TASK DIRECTIONS: What the answer must hold is the line containing "[588,335,625,352] Use ->" and all lines after it through the end of the listing, copied exactly, with pictures left out.

......

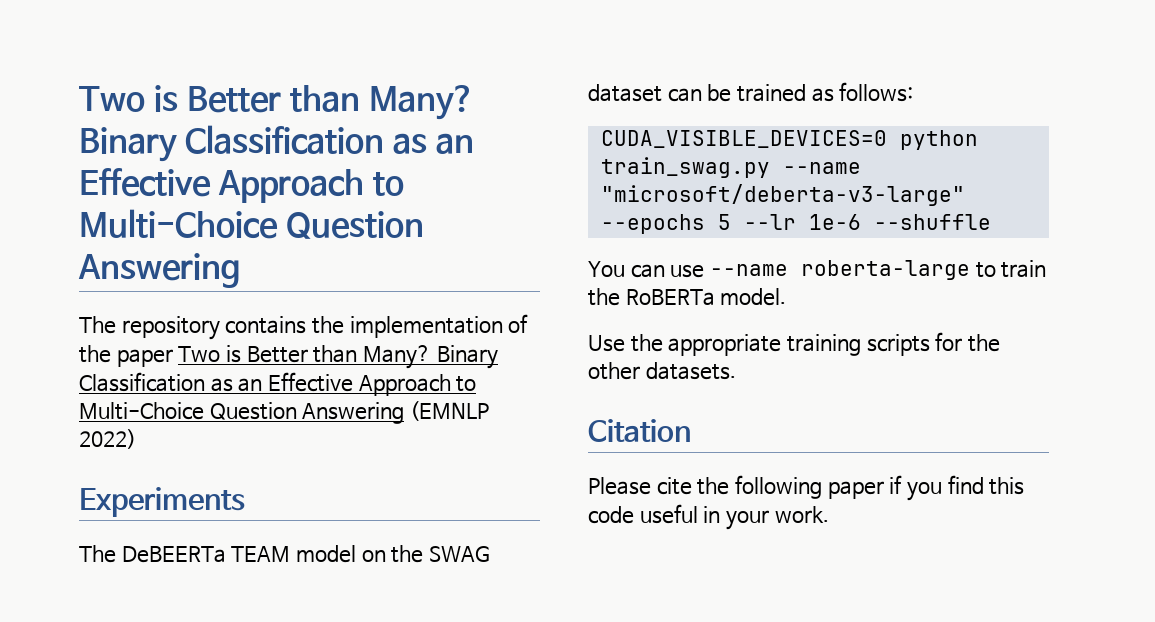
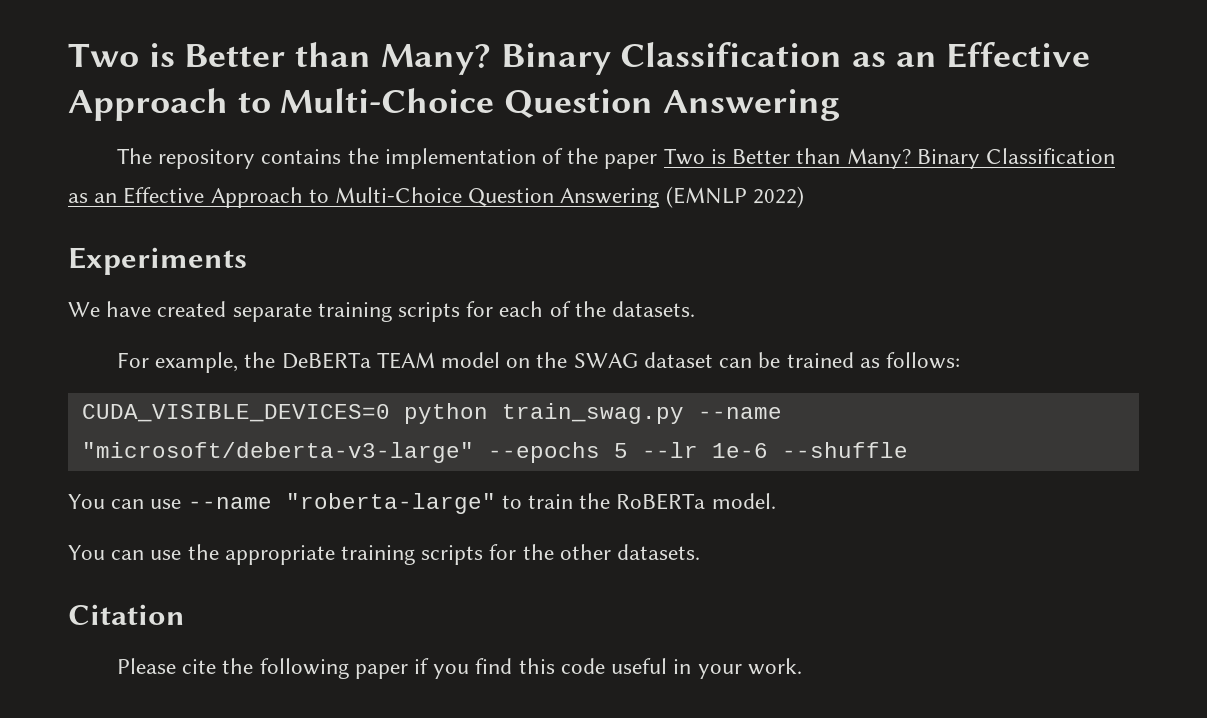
[79,545,226,563] The DeBEERTa -> [68,301,696,322] [116,352,371,373] We have created separate training scripts for each of the datasets. // For example, the DeBERTa
[800,260,970,280] roberta-large -> [285,493,496,514] "roberta-large"
[588,335,625,352] Use -> [68,545,182,560] You can use

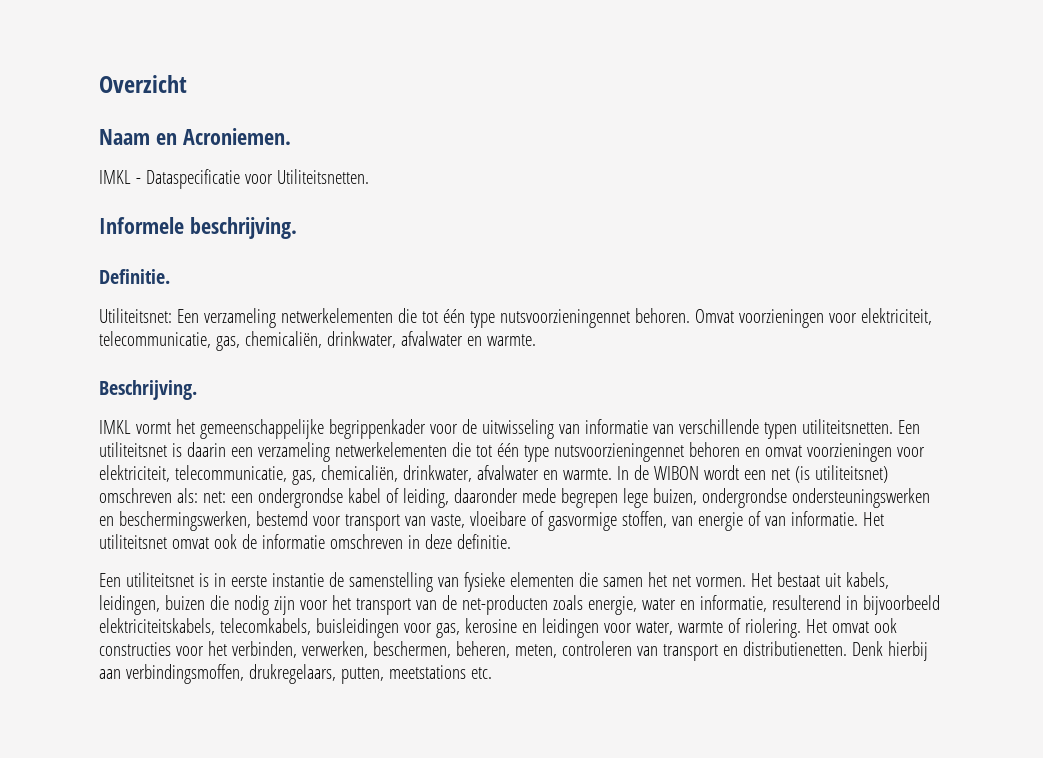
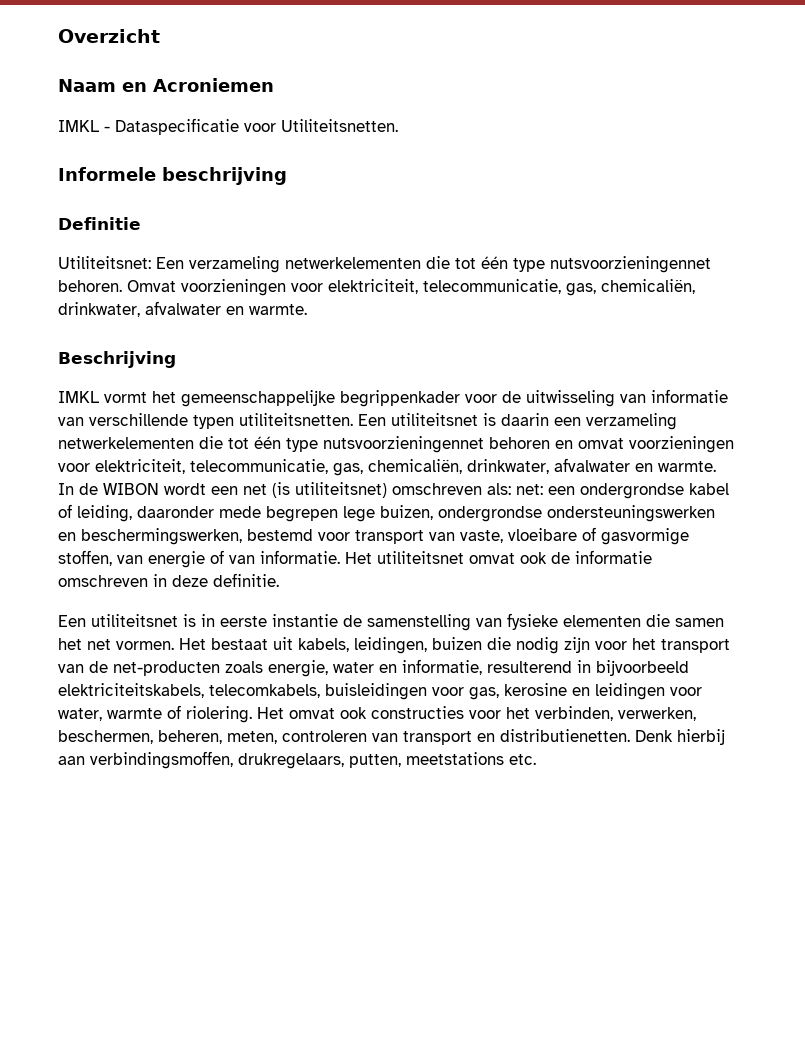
[182,128,291,145] Acroniemen. -> [153,78,274,92] Acroniemen
[189,217,297,239] [99,269,170,284] beschrijving. // Definitie. -> [162,167,287,185] [58,217,141,230] beschrijving // Definitie
[99,380,197,400] Beschrijving. -> [58,351,176,368] Beschrijving

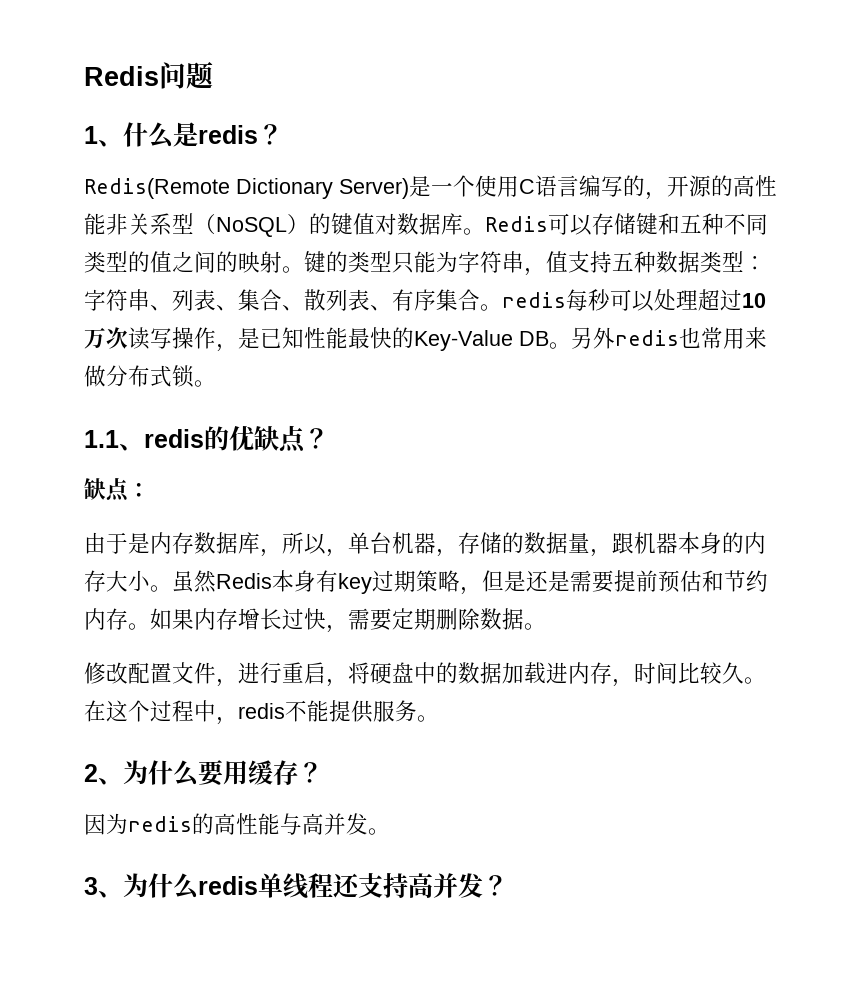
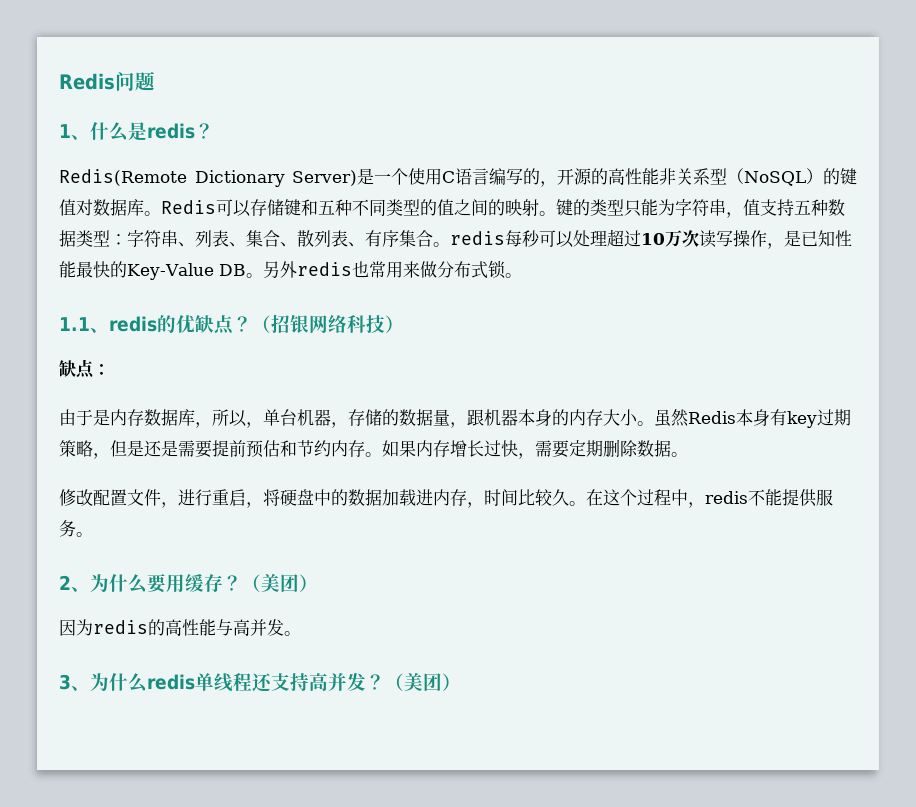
(329, 438) none -> [252,314,404,333] （招银网络科技）
(323, 772) none -> [242,573,318,592] （美团）
(508, 885) none -> [385,672,461,691] （美团）

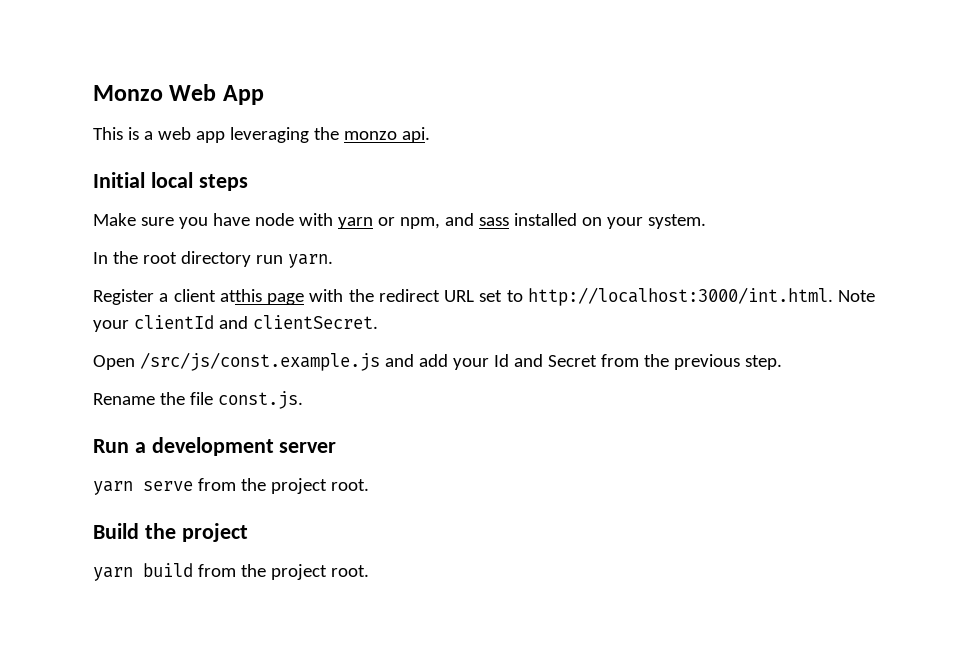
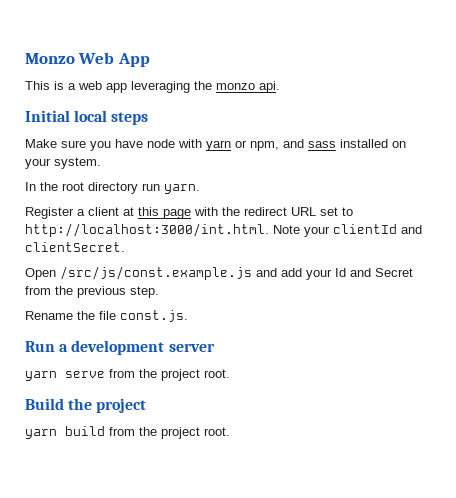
[219,289,262,302] atthis -> [123,207,159,216] at this

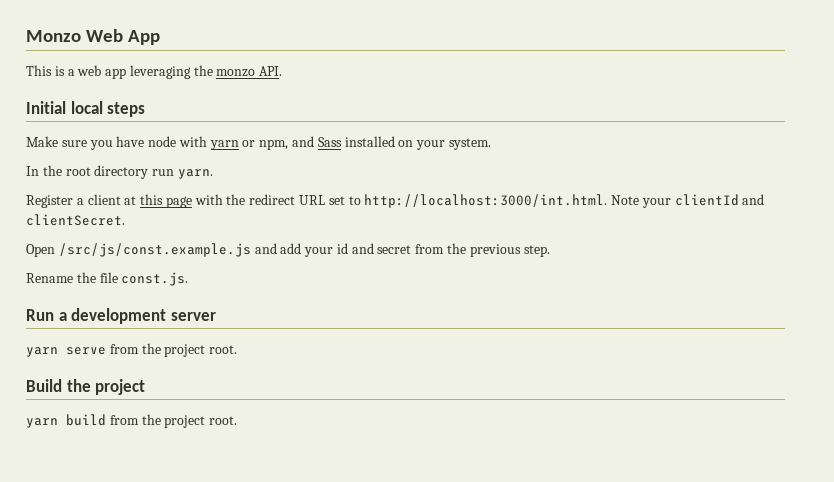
[259,81,280,93] api. -> [259,66,283,76] API.
[308,141,336,148] sass -> [317,137,342,147] Sass
[335,268,413,277] Id and Secret -> [336,243,412,254] id and secret

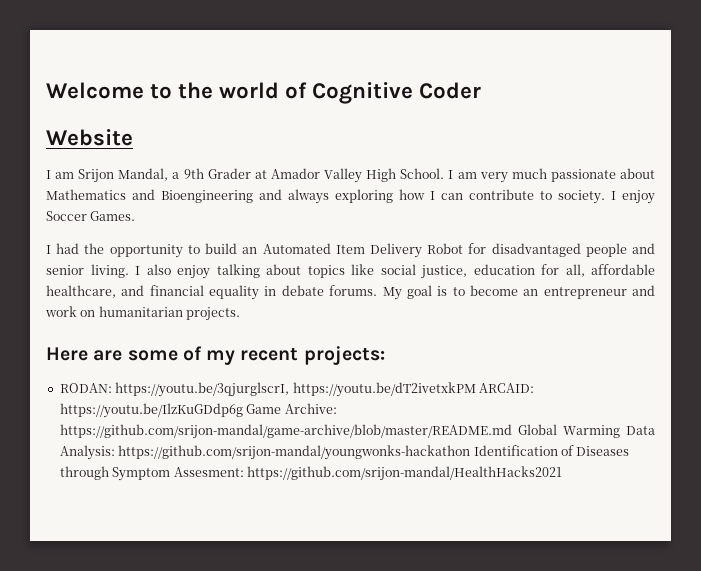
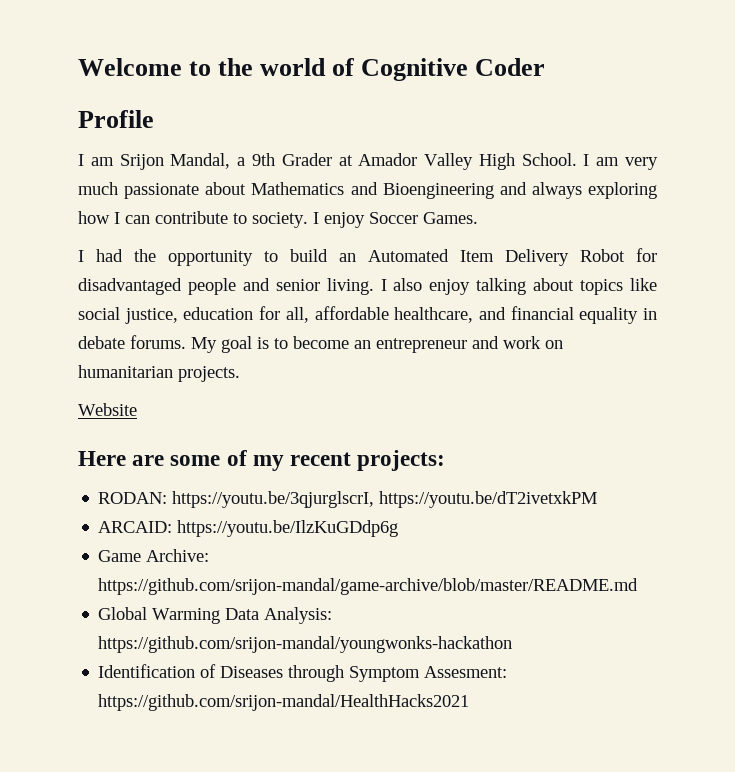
[46,129,133,146] Website -> [78,110,154,128] Profile
(241, 314) none -> [78,403,137,416] // Website
(476, 389) none -> (598, 499) //
(243, 410) none -> (399, 528) //
(512, 431) none -> (639, 586) //
(471, 452) none -> (513, 644) //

......

TASK RESPONSE:
[588,335,625,352] Use -> [68,545,182,560] You can use

[182,128,291,145] Acroniemen. -> [153,78,274,92] Acroniemen
[189,217,297,239] [99,269,170,284] beschrijving. // Definitie. -> [162,167,287,185] [58,217,141,230] beschrijving // Definitie
[99,380,197,400] Beschrijving. -> [58,351,176,368] Beschrijving

(329, 438) none -> [252,314,404,333] （招银网络科技）
(323, 772) none -> [242,573,318,592] （美团）
(508, 885) none -> [385,672,461,691] （美团）

[219,289,262,302] atthis -> [123,207,159,216] at this

[259,81,280,93] api. -> [259,66,283,76] API.
[308,141,336,148] sass -> [317,137,342,147] Sass
[335,268,413,277] Id and Secret -> [336,243,412,254] id and secret

[46,129,133,146] Website -> [78,110,154,128] Profile
(241, 314) none -> [78,403,137,416] // Website
(476, 389) none -> (598, 499) //
(243, 410) none -> (399, 528) //
(512, 431) none -> (639, 586) //
(471, 452) none -> (513, 644) //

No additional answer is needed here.